CWN#

CWN class.

class topomodelx.nn.cell.cwn.CWN(in_channels_0, in_channels_1, in_channels_2, hid_channels, n_layers, **kwargs)[source]#

Implementation of a specific version of CW network [1].

Parameters:
in_channels_0int

Dimension of input features on nodes (0-cells).

in_channels_1int

Dimension of input features on edges (1-cells).

in_channels_2int

Dimension of input features on faces (2-cells).

hid_channelsint

Dimension of hidden features.

n_layersint

Number of CWN layers.

**kwargsoptional

Additional arguments CWNLayer.

References

[1]

Bodnar, et al. Weisfeiler and Lehman go cellular: CW networks. NeurIPS 2021. https://arxiv.org/abs/2106.12575

forward(x_0, x_1, x_2, adjacency_0, incidence_2, incidence_1_t)[source]#

Forward computation through projection, convolutions, linear layers and average pooling.

Parameters:
x_0torch.Tensor, shape = (n_nodes, in_channels_0)

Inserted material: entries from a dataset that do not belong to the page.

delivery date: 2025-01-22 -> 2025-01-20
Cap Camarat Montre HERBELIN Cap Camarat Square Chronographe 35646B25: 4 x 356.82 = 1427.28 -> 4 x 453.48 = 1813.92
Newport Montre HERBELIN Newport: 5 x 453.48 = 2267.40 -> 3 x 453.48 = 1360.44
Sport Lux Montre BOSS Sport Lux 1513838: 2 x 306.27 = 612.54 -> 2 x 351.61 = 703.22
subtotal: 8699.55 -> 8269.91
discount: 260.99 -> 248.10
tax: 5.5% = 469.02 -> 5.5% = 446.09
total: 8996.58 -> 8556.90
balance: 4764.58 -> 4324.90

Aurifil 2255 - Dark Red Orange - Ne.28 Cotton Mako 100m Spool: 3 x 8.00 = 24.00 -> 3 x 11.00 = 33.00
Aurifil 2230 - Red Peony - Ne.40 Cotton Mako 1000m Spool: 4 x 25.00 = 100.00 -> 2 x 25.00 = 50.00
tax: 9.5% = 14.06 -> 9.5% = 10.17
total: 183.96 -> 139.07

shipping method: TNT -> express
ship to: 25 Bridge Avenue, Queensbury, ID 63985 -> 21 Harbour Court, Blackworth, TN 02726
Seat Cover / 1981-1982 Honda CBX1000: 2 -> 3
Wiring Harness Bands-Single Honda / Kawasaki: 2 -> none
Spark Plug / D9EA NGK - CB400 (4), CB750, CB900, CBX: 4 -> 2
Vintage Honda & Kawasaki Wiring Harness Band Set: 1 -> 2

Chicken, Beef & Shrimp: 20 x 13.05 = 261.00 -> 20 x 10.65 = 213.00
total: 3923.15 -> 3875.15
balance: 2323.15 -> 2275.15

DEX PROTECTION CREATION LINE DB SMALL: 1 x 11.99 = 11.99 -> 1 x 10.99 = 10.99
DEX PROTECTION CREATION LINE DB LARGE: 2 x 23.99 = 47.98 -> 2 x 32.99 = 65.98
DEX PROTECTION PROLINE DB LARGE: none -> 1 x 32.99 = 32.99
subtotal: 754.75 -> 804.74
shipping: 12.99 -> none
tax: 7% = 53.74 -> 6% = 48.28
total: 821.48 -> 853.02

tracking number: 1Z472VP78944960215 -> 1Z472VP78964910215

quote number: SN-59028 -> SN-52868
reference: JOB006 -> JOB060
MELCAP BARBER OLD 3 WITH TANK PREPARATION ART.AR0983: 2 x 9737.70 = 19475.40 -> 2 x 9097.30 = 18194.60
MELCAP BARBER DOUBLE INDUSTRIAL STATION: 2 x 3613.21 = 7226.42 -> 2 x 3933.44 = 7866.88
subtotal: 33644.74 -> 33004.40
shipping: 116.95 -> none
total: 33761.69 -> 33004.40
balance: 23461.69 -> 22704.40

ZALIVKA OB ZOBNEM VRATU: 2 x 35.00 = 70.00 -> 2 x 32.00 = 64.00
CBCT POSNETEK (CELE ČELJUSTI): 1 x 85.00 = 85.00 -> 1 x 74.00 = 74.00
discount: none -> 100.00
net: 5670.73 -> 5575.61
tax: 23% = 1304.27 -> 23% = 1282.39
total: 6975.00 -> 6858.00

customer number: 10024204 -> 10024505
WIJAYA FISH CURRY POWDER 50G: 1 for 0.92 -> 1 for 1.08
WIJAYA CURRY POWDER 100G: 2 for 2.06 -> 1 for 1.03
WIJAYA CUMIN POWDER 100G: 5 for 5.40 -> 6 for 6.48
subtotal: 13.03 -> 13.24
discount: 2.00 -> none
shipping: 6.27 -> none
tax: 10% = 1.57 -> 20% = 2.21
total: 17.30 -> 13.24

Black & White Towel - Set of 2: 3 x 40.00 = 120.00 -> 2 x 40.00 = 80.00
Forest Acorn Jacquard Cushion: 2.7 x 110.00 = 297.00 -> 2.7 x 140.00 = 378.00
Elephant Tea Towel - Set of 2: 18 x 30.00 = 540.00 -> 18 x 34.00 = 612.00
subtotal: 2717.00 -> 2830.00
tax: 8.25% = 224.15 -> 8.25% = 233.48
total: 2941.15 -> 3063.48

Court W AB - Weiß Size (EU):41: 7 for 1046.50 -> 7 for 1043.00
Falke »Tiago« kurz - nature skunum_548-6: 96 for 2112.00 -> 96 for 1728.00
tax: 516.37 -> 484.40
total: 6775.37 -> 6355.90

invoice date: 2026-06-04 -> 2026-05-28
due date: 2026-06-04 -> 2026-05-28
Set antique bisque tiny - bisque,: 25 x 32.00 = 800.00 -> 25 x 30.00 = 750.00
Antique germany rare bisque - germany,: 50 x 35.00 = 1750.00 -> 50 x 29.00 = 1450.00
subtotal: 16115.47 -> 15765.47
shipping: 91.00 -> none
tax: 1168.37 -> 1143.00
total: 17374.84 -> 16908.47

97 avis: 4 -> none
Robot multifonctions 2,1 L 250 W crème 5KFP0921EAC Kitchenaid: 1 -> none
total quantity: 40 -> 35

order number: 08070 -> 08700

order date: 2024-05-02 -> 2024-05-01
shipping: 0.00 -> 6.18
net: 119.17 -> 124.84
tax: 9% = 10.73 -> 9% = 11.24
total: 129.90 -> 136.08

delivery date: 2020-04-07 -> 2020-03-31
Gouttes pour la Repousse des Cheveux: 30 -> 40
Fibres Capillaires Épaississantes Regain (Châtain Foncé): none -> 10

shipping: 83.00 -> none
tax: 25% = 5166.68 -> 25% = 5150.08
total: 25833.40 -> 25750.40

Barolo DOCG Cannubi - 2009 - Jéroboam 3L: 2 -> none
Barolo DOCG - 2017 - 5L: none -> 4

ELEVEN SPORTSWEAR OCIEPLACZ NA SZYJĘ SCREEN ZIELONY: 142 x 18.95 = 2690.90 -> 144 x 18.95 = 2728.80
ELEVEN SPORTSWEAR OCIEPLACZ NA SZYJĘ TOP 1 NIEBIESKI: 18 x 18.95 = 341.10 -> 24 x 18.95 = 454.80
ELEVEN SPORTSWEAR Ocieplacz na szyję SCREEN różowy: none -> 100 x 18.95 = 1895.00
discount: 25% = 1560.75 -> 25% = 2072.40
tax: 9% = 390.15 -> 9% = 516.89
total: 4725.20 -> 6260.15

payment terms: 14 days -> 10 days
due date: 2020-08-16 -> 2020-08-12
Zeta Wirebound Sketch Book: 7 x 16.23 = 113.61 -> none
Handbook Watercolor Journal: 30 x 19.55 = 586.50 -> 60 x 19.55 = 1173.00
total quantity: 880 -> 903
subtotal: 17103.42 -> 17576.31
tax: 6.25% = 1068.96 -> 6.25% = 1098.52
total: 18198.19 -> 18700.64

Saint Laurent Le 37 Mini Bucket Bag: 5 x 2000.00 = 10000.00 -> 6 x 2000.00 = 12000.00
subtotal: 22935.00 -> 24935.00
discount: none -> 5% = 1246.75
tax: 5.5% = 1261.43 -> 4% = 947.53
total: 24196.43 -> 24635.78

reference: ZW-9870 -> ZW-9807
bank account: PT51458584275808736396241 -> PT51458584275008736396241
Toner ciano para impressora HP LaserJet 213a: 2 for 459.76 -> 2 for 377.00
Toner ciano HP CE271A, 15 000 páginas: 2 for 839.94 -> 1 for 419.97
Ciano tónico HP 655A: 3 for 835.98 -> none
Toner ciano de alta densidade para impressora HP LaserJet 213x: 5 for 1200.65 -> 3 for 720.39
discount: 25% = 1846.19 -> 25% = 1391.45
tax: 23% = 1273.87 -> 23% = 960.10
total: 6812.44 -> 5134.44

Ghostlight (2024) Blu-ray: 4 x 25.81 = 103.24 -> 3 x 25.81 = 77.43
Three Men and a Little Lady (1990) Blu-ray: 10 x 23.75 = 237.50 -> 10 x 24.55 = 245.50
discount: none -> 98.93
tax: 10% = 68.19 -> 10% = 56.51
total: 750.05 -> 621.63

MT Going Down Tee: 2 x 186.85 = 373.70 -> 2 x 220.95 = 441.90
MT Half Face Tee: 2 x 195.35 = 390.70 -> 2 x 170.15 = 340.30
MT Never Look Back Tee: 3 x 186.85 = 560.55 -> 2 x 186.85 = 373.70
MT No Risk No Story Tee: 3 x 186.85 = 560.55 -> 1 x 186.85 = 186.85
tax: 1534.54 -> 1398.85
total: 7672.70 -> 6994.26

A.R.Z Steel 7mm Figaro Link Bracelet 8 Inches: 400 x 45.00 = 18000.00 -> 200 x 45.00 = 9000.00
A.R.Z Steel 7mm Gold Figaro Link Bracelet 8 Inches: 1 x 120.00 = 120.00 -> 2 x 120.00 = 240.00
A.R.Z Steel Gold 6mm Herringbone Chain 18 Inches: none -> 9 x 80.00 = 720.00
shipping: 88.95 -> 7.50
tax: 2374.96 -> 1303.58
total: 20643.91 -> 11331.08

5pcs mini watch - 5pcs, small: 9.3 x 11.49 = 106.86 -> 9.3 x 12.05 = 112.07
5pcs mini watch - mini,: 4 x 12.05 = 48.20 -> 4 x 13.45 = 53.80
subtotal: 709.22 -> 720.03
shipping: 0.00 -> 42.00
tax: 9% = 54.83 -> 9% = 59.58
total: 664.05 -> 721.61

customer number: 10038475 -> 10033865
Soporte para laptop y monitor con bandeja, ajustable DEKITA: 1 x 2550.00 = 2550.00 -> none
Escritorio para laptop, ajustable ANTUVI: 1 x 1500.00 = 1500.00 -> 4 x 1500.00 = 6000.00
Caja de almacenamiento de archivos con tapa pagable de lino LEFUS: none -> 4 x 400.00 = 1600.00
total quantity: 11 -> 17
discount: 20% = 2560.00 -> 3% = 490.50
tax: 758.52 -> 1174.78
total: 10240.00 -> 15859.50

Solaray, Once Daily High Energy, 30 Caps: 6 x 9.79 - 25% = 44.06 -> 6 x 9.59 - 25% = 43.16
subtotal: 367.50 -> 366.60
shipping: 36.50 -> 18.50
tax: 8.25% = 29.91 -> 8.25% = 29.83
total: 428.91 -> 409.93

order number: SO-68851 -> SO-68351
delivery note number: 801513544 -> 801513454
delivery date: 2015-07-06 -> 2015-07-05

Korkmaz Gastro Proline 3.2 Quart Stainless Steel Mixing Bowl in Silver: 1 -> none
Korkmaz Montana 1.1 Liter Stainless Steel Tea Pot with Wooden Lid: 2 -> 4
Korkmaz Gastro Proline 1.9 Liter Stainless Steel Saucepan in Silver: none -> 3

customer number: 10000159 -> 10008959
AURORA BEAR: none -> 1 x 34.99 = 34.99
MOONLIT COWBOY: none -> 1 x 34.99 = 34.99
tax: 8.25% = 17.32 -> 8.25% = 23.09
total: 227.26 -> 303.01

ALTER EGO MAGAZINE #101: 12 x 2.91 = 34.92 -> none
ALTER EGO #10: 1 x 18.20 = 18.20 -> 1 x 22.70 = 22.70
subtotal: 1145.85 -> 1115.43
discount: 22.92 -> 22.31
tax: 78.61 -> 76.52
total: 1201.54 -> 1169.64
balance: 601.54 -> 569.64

Input features on the nodes (0-cells).

x_1torch.Tensor, shape = (n_edges, in_channels_1)

Input features on the edges (1-cells).

x_2torch.Tensor, shape = (n_faces, in_channels_2)

Input features on the faces (2-cells).

adjacency_0torch.Tensor, shape = (n_edges, n_edges)

Upper-adjacency matrix of rank 1.

incidence_2torch.Tensor, shape = (n_edges, n_faces)

Boundary matrix of rank 2.

incidence_1_ttorch.Tensor, shape = (n_edges, n_nodes)

Coboundary matrix of rank 1.

Returns:
x_0torch.Tensor, shape = (n_nodes, in_channels_0)

Final hidden states of the nodes (0-cells).

x_1torch.Tensor, shape = (n_edges, in_channels_1)

Final hidden states the edges (1-cells).

x_2torch.Tensor, shape = (n_edges, in_channels_2)

Final hidden states of the faces (2-cells).